Rising power bills — not just lack of good jobs and high food prices — are forcing hundreds of thousands of Ontarians to turn to food banks, a new report by a food bank umbrella group warns.
In yet another sign of the crisis caused for many in the province by soaring electricity rates, the Ontario Association of Food Banks says the fallout is putting the squeeze on the basic needs of many.
“If people have to choose between keeping the lights on and going hungry, they go without food,”
Carolyn Stewart, executive director of the association, said ahead of Monday’s release of the group’s Hunger Report 2016.
Soaring hydro costs have become an Achilles heel for the Liberal government, which took a costly plunge into green energy in 2009 and has been raked over the coals by the auditor general for ignoring its own energy planners and saddling consumers with billions of dollars above market prices for power.
Amid polls showing her own popularity in free fall, Premier Kathleen Wynne recently surprised many by saying she hadn’t paid “close enough attention to some of the daily stresses in Ontarians’ lives,” citing electricity prices, and vowing “I'm going to do my best to fix it.”
Wynne has promised relief beyond the scheduled removal in January of Ontario’s eight per cent portion of the HST on hydro bills, but those details haven’t been announced yet.
Almost one year ago, the province cut a 10 per cent subsidy on hydro bills, worth more than $1 billion a year.
The food bank association reports suggests time is running short, with many who rely on food banks now facing $300 to $700 monthly hydro bills.
Across Ontario, food bank use remains seven per cent higher now than before the last recession, with more than 335,000 people turning to food banks monthly, the 2016 Hunger Report found.
Of those relying on food banks, the association found, more than one-third are children — making them the largest single group of food bank users.
While food prices escalated for several years before flattening out in 2016, Stewart said they’re not the main culprit.
Instead, the report points the finger at hefty electricity bills, up more than 100 per cent in the last 10 years while Ontario social assistance has remained relatively stagnant.
More than 60,000 homes were disconnected last year for failing to pay their electricity bills and Ontarians have $172.5 million in outstanding hydro bills.
Ontario’s food banks are seeing more and more people who say they simply can’t keep up with rising hydro bills, Stewart said.
Some food banks have responded by offering utility support programs and hydro assistance.
The report noted that Ontario offers some relief through its low-income energy assistance program and the Ontario electricity support program, but added that’s not enough.
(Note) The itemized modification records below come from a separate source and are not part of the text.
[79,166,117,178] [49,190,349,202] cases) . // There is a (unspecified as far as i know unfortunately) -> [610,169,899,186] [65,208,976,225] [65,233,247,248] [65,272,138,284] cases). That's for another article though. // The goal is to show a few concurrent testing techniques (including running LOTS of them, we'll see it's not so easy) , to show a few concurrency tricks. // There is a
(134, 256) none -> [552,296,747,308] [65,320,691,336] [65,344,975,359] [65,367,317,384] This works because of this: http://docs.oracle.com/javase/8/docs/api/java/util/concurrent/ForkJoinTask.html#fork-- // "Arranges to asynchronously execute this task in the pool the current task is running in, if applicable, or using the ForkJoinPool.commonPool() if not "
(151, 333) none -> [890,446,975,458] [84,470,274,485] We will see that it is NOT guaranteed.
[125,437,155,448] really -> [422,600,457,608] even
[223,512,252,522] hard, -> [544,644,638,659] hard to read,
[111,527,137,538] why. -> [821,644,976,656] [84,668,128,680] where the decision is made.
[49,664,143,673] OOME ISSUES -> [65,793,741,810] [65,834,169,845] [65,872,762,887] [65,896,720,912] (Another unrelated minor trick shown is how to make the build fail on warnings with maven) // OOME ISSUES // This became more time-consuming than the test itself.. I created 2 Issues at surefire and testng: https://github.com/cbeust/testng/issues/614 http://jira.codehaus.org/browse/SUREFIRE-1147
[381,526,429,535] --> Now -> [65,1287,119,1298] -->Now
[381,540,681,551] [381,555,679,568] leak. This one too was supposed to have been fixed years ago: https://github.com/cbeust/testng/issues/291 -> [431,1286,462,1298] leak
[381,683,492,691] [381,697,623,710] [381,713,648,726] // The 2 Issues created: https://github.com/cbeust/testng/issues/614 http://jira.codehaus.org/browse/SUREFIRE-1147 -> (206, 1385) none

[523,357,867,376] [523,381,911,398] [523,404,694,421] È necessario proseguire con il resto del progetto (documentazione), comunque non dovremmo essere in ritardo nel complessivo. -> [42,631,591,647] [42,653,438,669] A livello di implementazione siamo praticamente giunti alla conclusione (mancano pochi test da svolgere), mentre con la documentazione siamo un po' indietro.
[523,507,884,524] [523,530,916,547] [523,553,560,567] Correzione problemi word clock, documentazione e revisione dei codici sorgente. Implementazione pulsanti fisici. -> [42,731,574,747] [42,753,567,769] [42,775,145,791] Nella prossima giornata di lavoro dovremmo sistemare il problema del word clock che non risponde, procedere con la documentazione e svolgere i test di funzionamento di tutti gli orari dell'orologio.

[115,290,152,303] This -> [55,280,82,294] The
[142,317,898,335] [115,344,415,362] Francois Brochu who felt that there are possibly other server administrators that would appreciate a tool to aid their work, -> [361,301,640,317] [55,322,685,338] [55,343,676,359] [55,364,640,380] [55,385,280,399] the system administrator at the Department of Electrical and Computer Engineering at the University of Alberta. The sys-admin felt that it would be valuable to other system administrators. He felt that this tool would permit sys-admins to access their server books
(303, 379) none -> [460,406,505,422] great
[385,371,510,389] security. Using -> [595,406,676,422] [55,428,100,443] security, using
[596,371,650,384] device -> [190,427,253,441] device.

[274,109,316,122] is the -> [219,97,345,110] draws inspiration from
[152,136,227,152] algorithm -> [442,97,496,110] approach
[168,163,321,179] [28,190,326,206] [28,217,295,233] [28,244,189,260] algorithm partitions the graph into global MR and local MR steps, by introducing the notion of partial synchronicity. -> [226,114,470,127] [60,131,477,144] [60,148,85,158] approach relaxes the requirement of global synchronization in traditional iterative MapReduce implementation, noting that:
And it’s not just hungry people jolted by rising electricity bills. The report notes that food banks — whose refrigerators and freezers use lots of power — are struggling to pay their electricity bills and meet the demand for service.
A little more than a week ago, Wynne told a Liberal gathering it’s unacceptable for people to have to choose between food and heating.
The surprise admission came amid recent polling showing the Liberals in trouble, and on the heels of a Toronto-area byelection loss for the government that Wynne and others have blamed on rising power bills.
Besides soaring power prices, the Hunger Report blames disturbingly high levels of food bank use on the type of work available in Ontario.
While many people are back to work after the recession, fewer have full-time jobs that allow them to afford their most basic needs, the report said.
“Without adequate income, those who are already struggling to cover the basic cost of living must make incredibly difficult choices: ‘Do I heat my home or do I put gas in my car? Do I pay the rent or put food on the table?’ ” the report said.
In London, Glen Pearson, co-director of the London Food Bank, said part of the 11 per cent increase in local food bank use compared to the previous year can be chalked up to rising electricity and shelter costs cited in the provincial report. Another factor driving usage up in London is the arrival of refugees, he said.
“We are handling a number of those that have been referred to us and we are glad to do that,” he said.
Along with electricity and housing costs, Pearson said food prices still remain a factor for many people.
“They might have levelled off somewhat, but now we are hearing those food prices are going to begin to start to climb,” he said.
“It just leaves people more at risk than they were before.”